* Your task
Omitting all pictures, print the lines of the listing from the one containing "- Featured in National" through the final line, both ends included, with no other text.

* Provided material

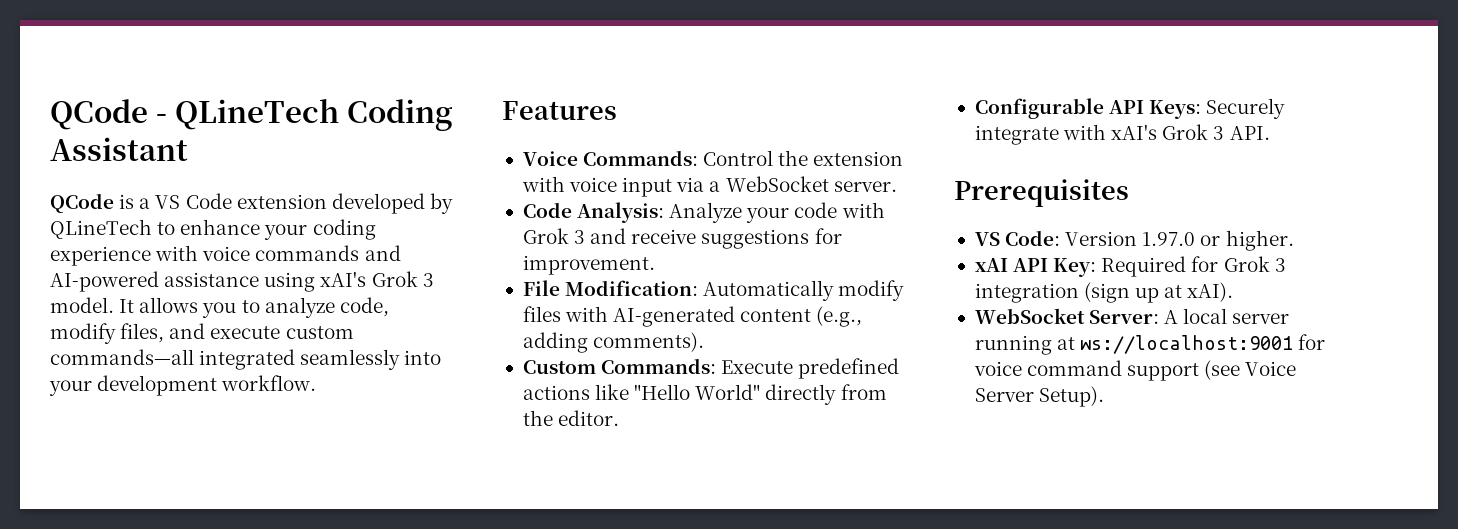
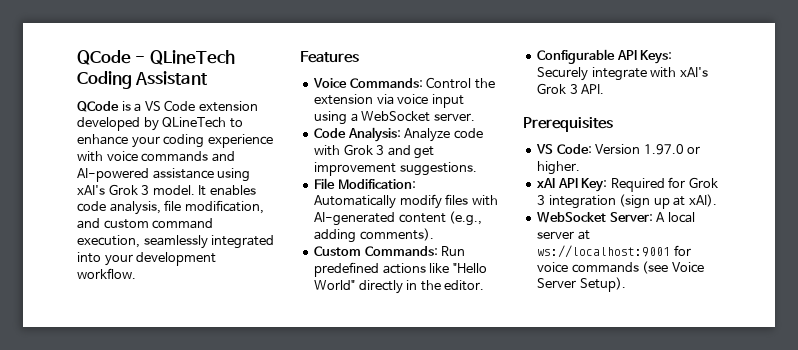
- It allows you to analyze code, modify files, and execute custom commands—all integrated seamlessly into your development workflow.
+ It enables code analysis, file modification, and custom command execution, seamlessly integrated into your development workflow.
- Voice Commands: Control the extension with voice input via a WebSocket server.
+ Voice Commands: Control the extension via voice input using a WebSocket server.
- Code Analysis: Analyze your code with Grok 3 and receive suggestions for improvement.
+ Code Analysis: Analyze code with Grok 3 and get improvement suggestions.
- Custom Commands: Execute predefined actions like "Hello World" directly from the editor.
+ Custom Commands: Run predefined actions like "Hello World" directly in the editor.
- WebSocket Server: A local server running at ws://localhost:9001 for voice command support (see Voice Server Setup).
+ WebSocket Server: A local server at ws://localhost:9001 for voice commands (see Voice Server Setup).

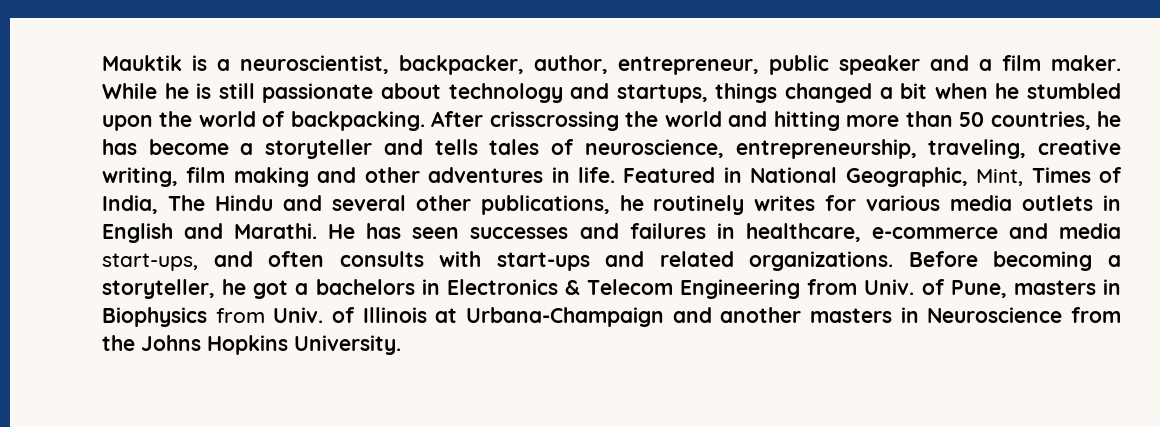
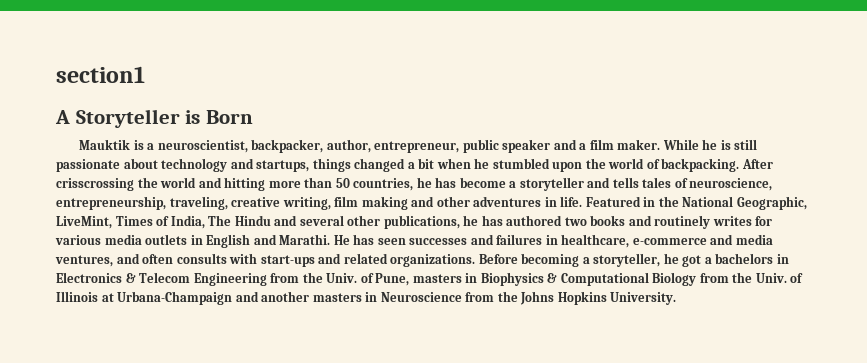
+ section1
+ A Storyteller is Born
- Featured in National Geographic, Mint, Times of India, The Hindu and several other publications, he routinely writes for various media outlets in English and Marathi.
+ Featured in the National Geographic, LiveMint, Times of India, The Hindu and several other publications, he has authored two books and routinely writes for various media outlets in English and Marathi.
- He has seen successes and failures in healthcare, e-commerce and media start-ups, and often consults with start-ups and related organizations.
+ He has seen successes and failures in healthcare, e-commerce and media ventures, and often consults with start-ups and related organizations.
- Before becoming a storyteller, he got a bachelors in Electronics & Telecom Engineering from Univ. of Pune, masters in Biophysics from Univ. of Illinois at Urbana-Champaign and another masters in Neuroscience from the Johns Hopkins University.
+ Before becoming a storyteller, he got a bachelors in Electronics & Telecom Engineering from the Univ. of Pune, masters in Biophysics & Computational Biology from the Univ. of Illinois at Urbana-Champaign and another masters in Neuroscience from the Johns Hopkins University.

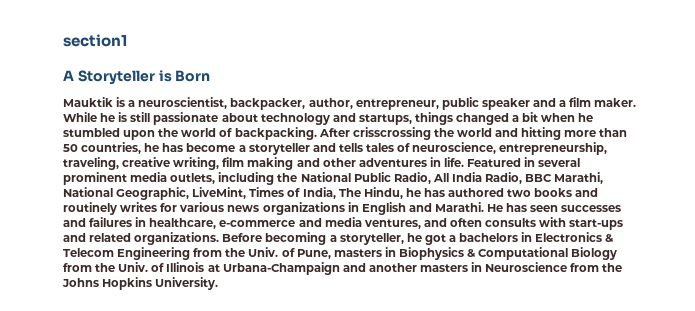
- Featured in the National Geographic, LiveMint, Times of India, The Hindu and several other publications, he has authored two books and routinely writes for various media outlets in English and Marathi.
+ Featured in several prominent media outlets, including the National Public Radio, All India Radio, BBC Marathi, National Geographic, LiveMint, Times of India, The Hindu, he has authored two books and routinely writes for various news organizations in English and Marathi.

* Response to this task
- Featured in National Geographic, Mint, Times of India, The Hindu and several other publications, he routinely writes for various media outlets in English and Marathi.
+ Featured in the National Geographic, LiveMint, Times of India, The Hindu and several other publications, he has authored two books and routinely writes for various media outlets in English and Marathi.
- He has seen successes and failures in healthcare, e-commerce and media start-ups, and often consults with start-ups and related organizations.
+ He has seen successes and failures in healthcare, e-commerce and media ventures, and often consults with start-ups and related organizations.
- Before becoming a storyteller, he got a bachelors in Electronics & Telecom Engineering from Univ. of Pune, masters in Biophysics from Univ. of Illinois at Urbana-Champaign and another masters in Neuroscience from the Johns Hopkins University.
+ Before becoming a storyteller, he got a bachelors in Electronics & Telecom Engineering from the Univ. of Pune, masters in Biophysics & Computational Biology from the Univ. of Illinois at Urbana-Champaign and another masters in Neuroscience from the Johns Hopkins University.

- Featured in the National Geographic, LiveMint, Times of India, The Hindu and several other publications, he has authored two books and routinely writes for various media outlets in English and Marathi.
+ Featured in several prominent media outlets, including the National Public Radio, All India Radio, BBC Marathi, National Geographic, LiveMint, Times of India, The Hindu, he has authored two books and routinely writes for various news organizations in English and Marathi.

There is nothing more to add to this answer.